> _Goal of the exercise_
Copy out every line of the data that follows, exactly.

#### Information given

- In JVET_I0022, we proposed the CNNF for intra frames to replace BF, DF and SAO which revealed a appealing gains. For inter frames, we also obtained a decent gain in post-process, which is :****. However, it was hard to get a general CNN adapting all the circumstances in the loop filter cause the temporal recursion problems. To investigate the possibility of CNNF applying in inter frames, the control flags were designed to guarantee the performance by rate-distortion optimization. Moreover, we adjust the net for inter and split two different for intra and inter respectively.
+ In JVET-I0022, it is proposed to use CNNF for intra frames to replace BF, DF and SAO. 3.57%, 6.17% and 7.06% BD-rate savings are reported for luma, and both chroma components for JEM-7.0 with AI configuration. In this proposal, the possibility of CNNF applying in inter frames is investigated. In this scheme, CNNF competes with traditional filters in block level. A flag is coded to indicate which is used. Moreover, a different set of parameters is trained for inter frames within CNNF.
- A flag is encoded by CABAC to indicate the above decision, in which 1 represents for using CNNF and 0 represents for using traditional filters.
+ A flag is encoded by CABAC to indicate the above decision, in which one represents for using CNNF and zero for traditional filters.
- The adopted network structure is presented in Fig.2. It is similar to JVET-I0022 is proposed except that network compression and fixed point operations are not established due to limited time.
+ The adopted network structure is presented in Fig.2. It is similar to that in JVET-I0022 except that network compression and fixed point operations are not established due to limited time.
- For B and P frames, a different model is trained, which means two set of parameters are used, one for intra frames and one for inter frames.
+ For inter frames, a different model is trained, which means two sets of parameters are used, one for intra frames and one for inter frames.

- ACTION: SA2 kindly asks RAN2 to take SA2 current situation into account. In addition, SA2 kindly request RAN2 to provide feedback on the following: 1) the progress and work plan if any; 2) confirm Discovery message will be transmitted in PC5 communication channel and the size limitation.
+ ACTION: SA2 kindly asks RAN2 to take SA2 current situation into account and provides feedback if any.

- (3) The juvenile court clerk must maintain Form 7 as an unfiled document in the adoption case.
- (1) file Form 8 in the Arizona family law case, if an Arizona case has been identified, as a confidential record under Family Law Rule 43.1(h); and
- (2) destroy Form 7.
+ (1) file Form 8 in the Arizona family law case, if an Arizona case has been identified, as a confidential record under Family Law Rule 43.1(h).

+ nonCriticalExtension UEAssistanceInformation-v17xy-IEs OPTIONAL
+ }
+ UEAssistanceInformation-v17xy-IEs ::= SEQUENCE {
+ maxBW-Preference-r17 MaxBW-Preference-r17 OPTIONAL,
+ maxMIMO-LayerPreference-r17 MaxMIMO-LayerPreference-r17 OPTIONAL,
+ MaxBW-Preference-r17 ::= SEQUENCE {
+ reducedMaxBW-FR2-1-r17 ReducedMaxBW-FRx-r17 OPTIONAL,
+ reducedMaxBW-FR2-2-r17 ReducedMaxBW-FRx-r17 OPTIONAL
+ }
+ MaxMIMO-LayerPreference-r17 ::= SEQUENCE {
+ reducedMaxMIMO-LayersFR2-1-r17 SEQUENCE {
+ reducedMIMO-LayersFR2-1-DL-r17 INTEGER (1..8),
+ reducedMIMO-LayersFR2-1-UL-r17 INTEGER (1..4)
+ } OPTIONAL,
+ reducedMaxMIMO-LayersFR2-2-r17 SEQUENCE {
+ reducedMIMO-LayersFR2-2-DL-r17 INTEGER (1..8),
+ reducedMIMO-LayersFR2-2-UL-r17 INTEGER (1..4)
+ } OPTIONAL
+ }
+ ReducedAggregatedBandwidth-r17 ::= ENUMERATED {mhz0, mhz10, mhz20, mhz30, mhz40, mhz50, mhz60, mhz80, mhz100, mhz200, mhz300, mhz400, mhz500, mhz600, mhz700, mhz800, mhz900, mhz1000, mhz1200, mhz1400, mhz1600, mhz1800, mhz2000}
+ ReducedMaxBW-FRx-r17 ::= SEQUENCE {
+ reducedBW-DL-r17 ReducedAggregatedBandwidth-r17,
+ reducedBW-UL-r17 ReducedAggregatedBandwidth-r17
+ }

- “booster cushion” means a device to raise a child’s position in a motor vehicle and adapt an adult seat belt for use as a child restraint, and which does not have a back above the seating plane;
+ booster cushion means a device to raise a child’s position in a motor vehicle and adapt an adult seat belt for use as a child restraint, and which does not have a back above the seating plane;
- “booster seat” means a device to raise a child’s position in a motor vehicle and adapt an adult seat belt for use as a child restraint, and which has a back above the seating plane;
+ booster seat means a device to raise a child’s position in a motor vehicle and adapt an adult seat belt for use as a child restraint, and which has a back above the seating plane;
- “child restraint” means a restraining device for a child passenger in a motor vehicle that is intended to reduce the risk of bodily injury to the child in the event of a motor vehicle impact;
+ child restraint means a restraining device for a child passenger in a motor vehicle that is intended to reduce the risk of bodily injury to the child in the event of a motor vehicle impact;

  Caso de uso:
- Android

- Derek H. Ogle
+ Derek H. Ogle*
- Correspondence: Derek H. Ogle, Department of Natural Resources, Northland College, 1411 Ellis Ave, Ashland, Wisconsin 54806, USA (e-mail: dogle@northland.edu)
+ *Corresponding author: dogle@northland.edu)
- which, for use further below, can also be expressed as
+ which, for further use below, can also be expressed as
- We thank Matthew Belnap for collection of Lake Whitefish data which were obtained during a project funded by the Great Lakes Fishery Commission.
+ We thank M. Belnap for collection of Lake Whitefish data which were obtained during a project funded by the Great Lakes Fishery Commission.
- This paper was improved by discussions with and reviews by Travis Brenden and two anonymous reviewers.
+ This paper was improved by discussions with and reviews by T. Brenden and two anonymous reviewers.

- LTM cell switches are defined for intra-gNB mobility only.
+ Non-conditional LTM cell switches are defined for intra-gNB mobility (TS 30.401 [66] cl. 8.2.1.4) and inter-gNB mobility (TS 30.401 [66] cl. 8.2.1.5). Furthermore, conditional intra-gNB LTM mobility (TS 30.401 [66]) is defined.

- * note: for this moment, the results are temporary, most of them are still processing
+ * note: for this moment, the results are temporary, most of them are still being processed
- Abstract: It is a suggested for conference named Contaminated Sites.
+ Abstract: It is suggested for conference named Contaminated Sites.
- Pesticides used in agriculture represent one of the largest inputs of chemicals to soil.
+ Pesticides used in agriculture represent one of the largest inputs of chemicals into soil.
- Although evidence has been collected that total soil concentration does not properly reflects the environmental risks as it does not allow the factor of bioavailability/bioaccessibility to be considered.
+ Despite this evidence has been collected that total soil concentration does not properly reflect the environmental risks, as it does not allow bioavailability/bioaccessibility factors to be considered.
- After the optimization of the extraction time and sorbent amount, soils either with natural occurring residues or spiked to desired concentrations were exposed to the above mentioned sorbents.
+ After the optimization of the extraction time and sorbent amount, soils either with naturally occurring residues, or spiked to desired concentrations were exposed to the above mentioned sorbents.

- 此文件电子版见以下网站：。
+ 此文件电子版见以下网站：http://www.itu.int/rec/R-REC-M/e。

########

> _Result of this exercise_
- In JVET_I0022, we proposed the CNNF for intra frames to replace BF, DF and SAO which revealed a appealing gains. For inter frames, we also obtained a decent gain in post-process, which is :****. However, it was hard to get a general CNN adapting all the circumstances in the loop filter cause the temporal recursion problems. To investigate the possibility of CNNF applying in inter frames, the control flags were designed to guarantee the performance by rate-distortion optimization. Moreover, we adjust the net for inter and split two different for intra and inter respectively.
+ In JVET-I0022, it is proposed to use CNNF for intra frames to replace BF, DF and SAO. 3.57%, 6.17% and 7.06% BD-rate savings are reported for luma, and both chroma components for JEM-7.0 with AI configuration. In this proposal, the possibility of CNNF applying in inter frames is investigated. In this scheme, CNNF competes with traditional filters in block level. A flag is coded to indicate which is used. Moreover, a different set of parameters is trained for inter frames within CNNF.
- A flag is encoded by CABAC to indicate the above decision, in which 1 represents for using CNNF and 0 represents for using traditional filters.
+ A flag is encoded by CABAC to indicate the above decision, in which one represents for using CNNF and zero for traditional filters.
- The adopted network structure is presented in Fig.2. It is similar to JVET-I0022 is proposed except that network compression and fixed point operations are not established due to limited time.
+ The adopted network structure is presented in Fig.2. It is similar to that in JVET-I0022 except that network compression and fixed point operations are not established due to limited time.
- For B and P frames, a different model is trained, which means two set of parameters are used, one for intra frames and one for inter frames.
+ For inter frames, a different model is trained, which means two sets of parameters are used, one for intra frames and one for inter frames.

- ACTION: SA2 kindly asks RAN2 to take SA2 current situation into account. In addition, SA2 kindly request RAN2 to provide feedback on the following: 1) the progress and work plan if any; 2) confirm Discovery message will be transmitted in PC5 communication channel and the size limitation.
+ ACTION: SA2 kindly asks RAN2 to take SA2 current situation into account and provides feedback if any.

- (3) The juvenile court clerk must maintain Form 7 as an unfiled document in the adoption case.
- (1) file Form 8 in the Arizona family law case, if an Arizona case has been identified, as a confidential record under Family Law Rule 43.1(h); and
- (2) destroy Form 7.
+ (1) file Form 8 in the Arizona family law case, if an Arizona case has been identified, as a confidential record under Family Law Rule 43.1(h).

+ nonCriticalExtension UEAssistanceInformation-v17xy-IEs OPTIONAL
+ }
+ UEAssistanceInformation-v17xy-IEs ::= SEQUENCE {
+ maxBW-Preference-r17 MaxBW-Preference-r17 OPTIONAL,
+ maxMIMO-LayerPreference-r17 MaxMIMO-LayerPreference-r17 OPTIONAL,
+ MaxBW-Preference-r17 ::= SEQUENCE {
+ reducedMaxBW-FR2-1-r17 ReducedMaxBW-FRx-r17 OPTIONAL,
+ reducedMaxBW-FR2-2-r17 ReducedMaxBW-FRx-r17 OPTIONAL
+ }
+ MaxMIMO-LayerPreference-r17 ::= SEQUENCE {
+ reducedMaxMIMO-LayersFR2-1-r17 SEQUENCE {
+ reducedMIMO-LayersFR2-1-DL-r17 INTEGER (1..8),
+ reducedMIMO-LayersFR2-1-UL-r17 INTEGER (1..4)
+ } OPTIONAL,
+ reducedMaxMIMO-LayersFR2-2-r17 SEQUENCE {
+ reducedMIMO-LayersFR2-2-DL-r17 INTEGER (1..8),
+ reducedMIMO-LayersFR2-2-UL-r17 INTEGER (1..4)
+ } OPTIONAL
+ }
+ ReducedAggregatedBandwidth-r17 ::= ENUMERATED {mhz0, mhz10, mhz20, mhz30, mhz40, mhz50, mhz60, mhz80, mhz100, mhz200, mhz300, mhz400, mhz500, mhz600, mhz700, mhz800, mhz900, mhz1000, mhz1200, mhz1400, mhz1600, mhz1800, mhz2000}
+ ReducedMaxBW-FRx-r17 ::= SEQUENCE {
+ reducedBW-DL-r17 ReducedAggregatedBandwidth-r17,
+ reducedBW-UL-r17 ReducedAggregatedBandwidth-r17
+ }

- “booster cushion” means a device to raise a child’s position in a motor vehicle and adapt an adult seat belt for use as a child restraint, and which does not have a back above the seating plane;
+ booster cushion means a device to raise a child’s position in a motor vehicle and adapt an adult seat belt for use as a child restraint, and which does not have a back above the seating plane;
- “booster seat” means a device to raise a child’s position in a motor vehicle and adapt an adult seat belt for use as a child restraint, and which has a back above the seating plane;
+ booster seat means a device to raise a child’s position in a motor vehicle and adapt an adult seat belt for use as a child restraint, and which has a back above the seating plane;
- “child restraint” means a restraining device for a child passenger in a motor vehicle that is intended to reduce the risk of bodily injury to the child in the event of a motor vehicle impact;
+ child restraint means a restraining device for a child passenger in a motor vehicle that is intended to reduce the risk of bodily injury to the child in the event of a motor vehicle impact;

  Caso de uso:
- Android

- Derek H. Ogle
+ Derek H. Ogle*
- Correspondence: Derek H. Ogle, Department of Natural Resources, Northland College, 1411 Ellis Ave, Ashland, Wisconsin 54806, USA (e-mail: dogle@northland.edu)
+ *Corresponding author: dogle@northland.edu)
- which, for use further below, can also be expressed as
+ which, for further use below, can also be expressed as
- We thank Matthew Belnap for collection of Lake Whitefish data which were obtained during a project funded by the Great Lakes Fishery Commission.
+ We thank M. Belnap for collection of Lake Whitefish data which were obtained during a project funded by the Great Lakes Fishery Commission.
- This paper was improved by discussions with and reviews by Travis Brenden and two anonymous reviewers.
+ This paper was improved by discussions with and reviews by T. Brenden and two anonymous reviewers.

- LTM cell switches are defined for intra-gNB mobility only.
+ Non-conditional LTM cell switches are defined for intra-gNB mobility (TS 30.401 [66] cl. 8.2.1.4) and inter-gNB mobility (TS 30.401 [66] cl. 8.2.1.5). Furthermore, conditional intra-gNB LTM mobility (TS 30.401 [66]) is defined.

- * note: for this moment, the results are temporary, most of them are still processing
+ * note: for this moment, the results are temporary, most of them are still being processed
- Abstract: It is a suggested for conference named Contaminated Sites.
+ Abstract: It is suggested for conference named Contaminated Sites.
- Pesticides used in agriculture represent one of the largest inputs of chemicals to soil.
+ Pesticides used in agriculture represent one of the largest inputs of chemicals into soil.
- Although evidence has been collected that total soil concentration does not properly reflects the environmental risks as it does not allow the factor of bioavailability/bioaccessibility to be considered.
+ Despite this evidence has been collected that total soil concentration does not properly reflect the environmental risks, as it does not allow bioavailability/bioaccessibility factors to be considered.
- After the optimization of the extraction time and sorbent amount, soils either with natural occurring residues or spiked to desired concentrations were exposed to the above mentioned sorbents.
+ After the optimization of the extraction time and sorbent amount, soils either with naturally occurring residues, or spiked to desired concentrations were exposed to the above mentioned sorbents.

- 此文件电子版见以下网站：。
+ 此文件电子版见以下网站：http://www.itu.int/rec/R-REC-M/e。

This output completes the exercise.